Seven hospitals are exempt from the program, including those that only serve children, veterans or psychiatric patients, as well as those deemed “critical access hospitals” due to a lack of nearby alternatives for patients, according to KHN.
In addition to these penalties, hospitals can face other fines as well. CMS announced in October that 26 of Connecticut’s 29 hospitals are being penalized this fiscal year with Medicare reimbursement reductions, of varying amounts, for having high rates of patients who were readmitted within a month of being discharged.
Correction: An earlier version of this story omitted Bristol Hospital from the list of facilities never penalized by CMS.
What this article fails to point out is that hospitals are being penalized by CMS for infections and injuries that have been reported to NHSN and through Medicare claims data anywhere from 2-4 years ago….aka old data that is not reflective of the current state of any facility!
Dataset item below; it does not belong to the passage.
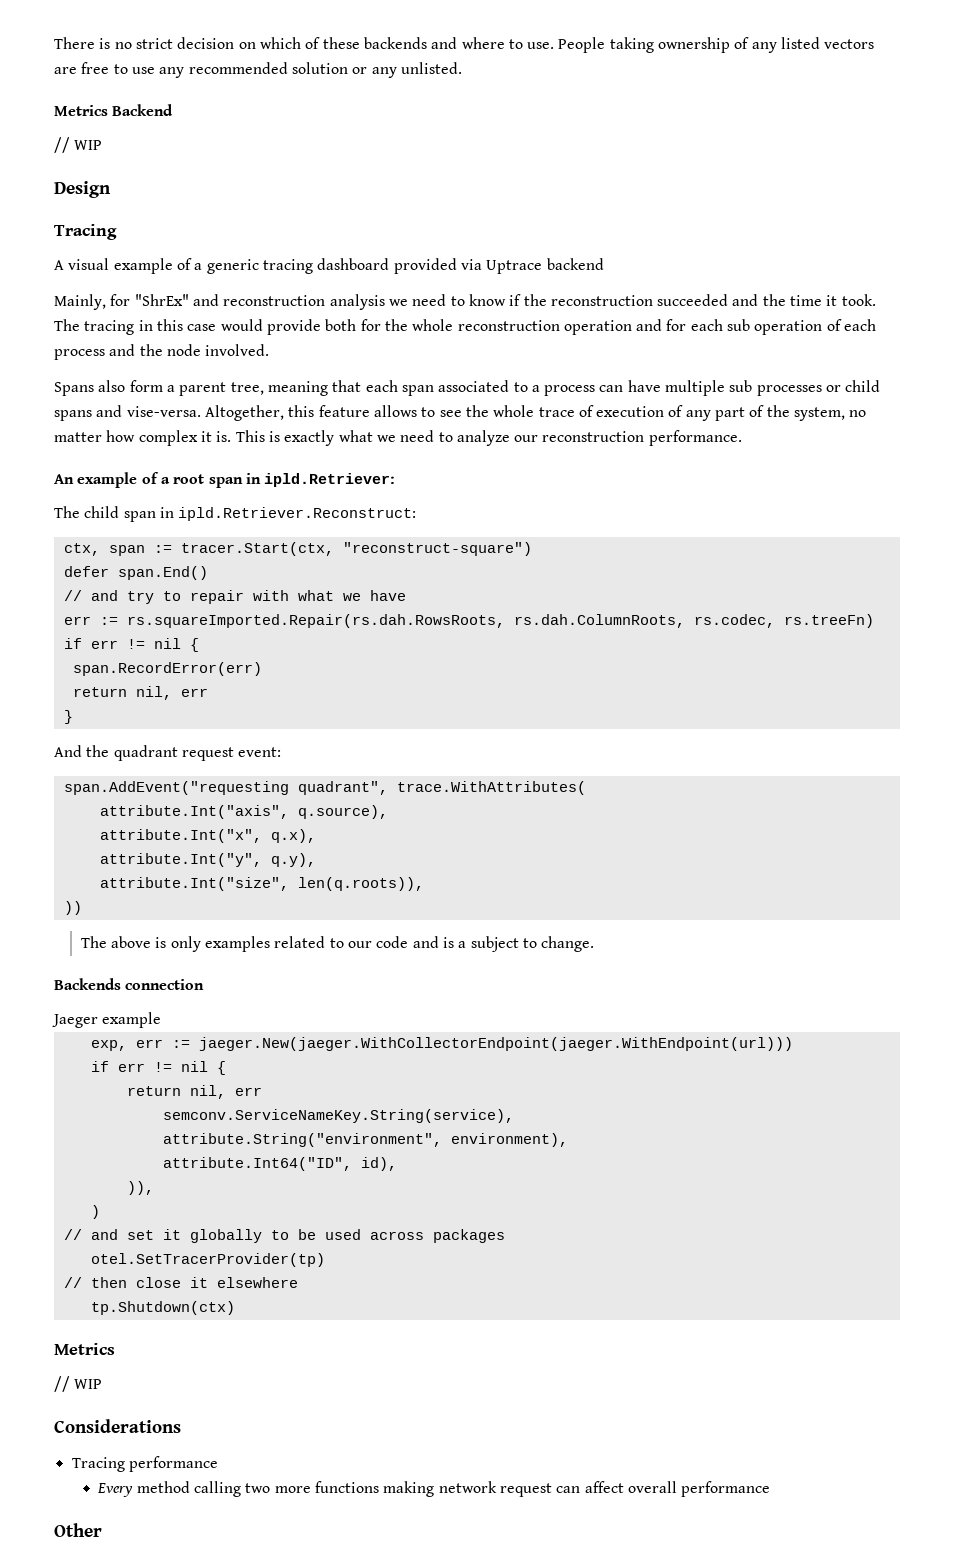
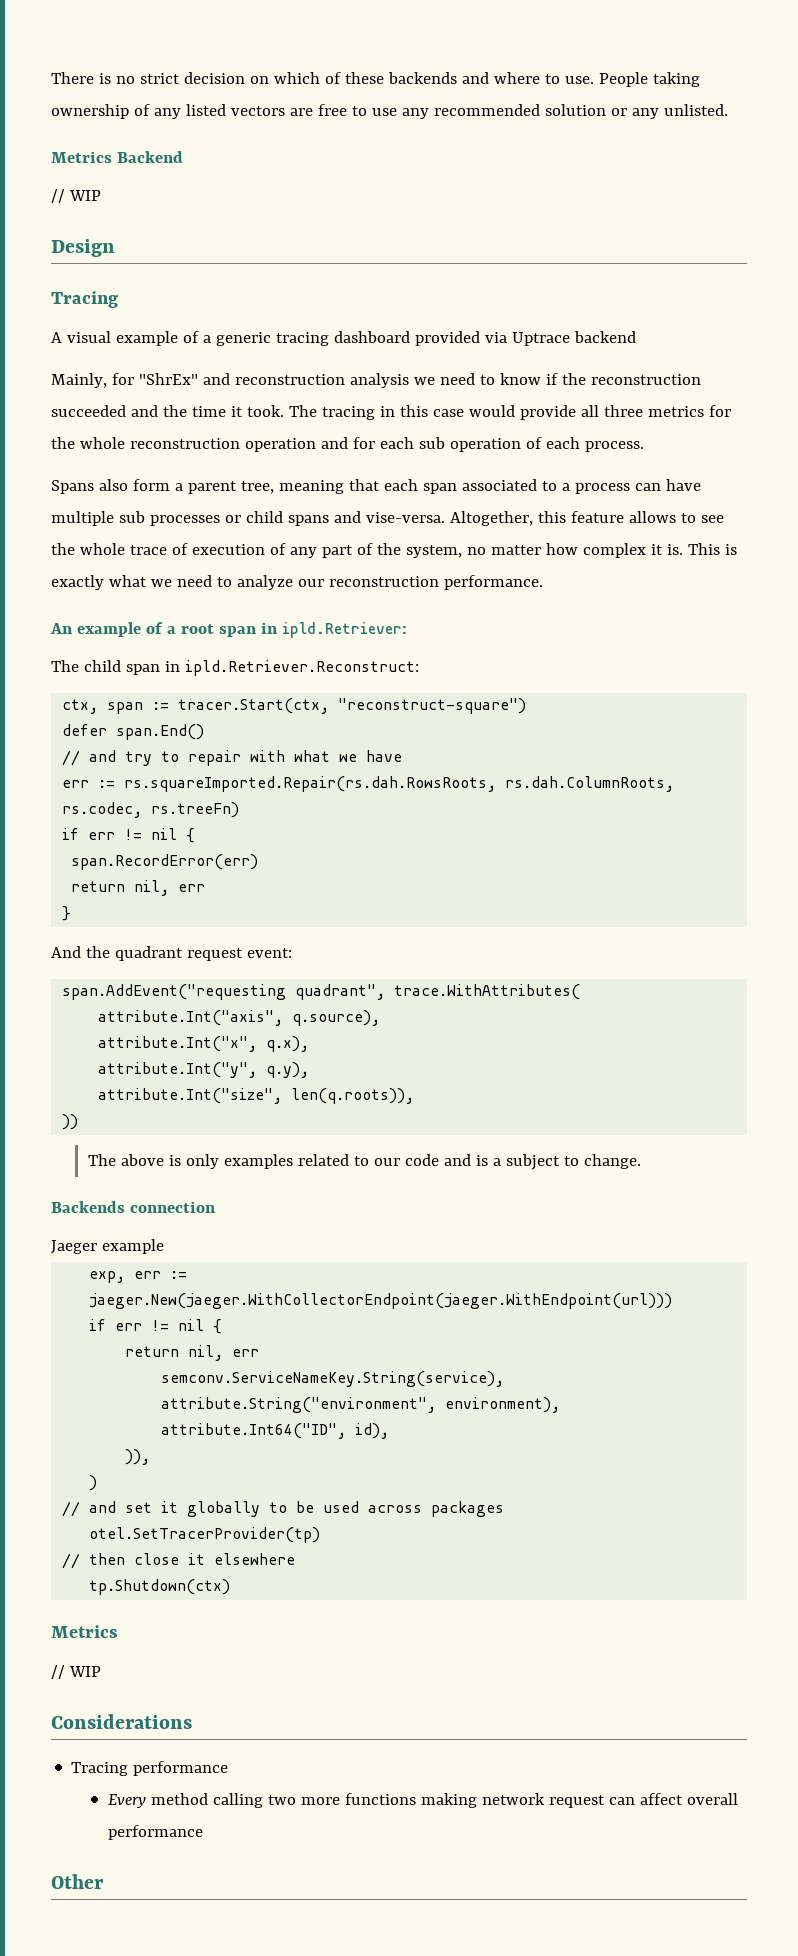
- The tracing in this case would provide both for the whole reconstruction operation and for each sub operation of each process and the node involved.
+ The tracing in this case would provide all three metrics for the whole reconstruction operation and for each sub operation of each process.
The data for hospital-acquired infections is based on rolling data between 2017 -2018 and hospital-acquired injuries are based on rolling data from 2016-2018. Hospitals are constantly behind the eight ball and playing catch-up when it comes to CMS penalty programs. To think the penalties are not stiff enough to motivate change is ludicrous, as Medicare reimbursement for inpatient claims has been dwindling each year. Hospitals have been working to improve patient safety for a long time, however, some are further along in the process than others for a variety of reasons. The reality with the CMS penalty programs is improvements in reducing infections and injuries that are achieved today will be reflected in the data in two fiscal years or more.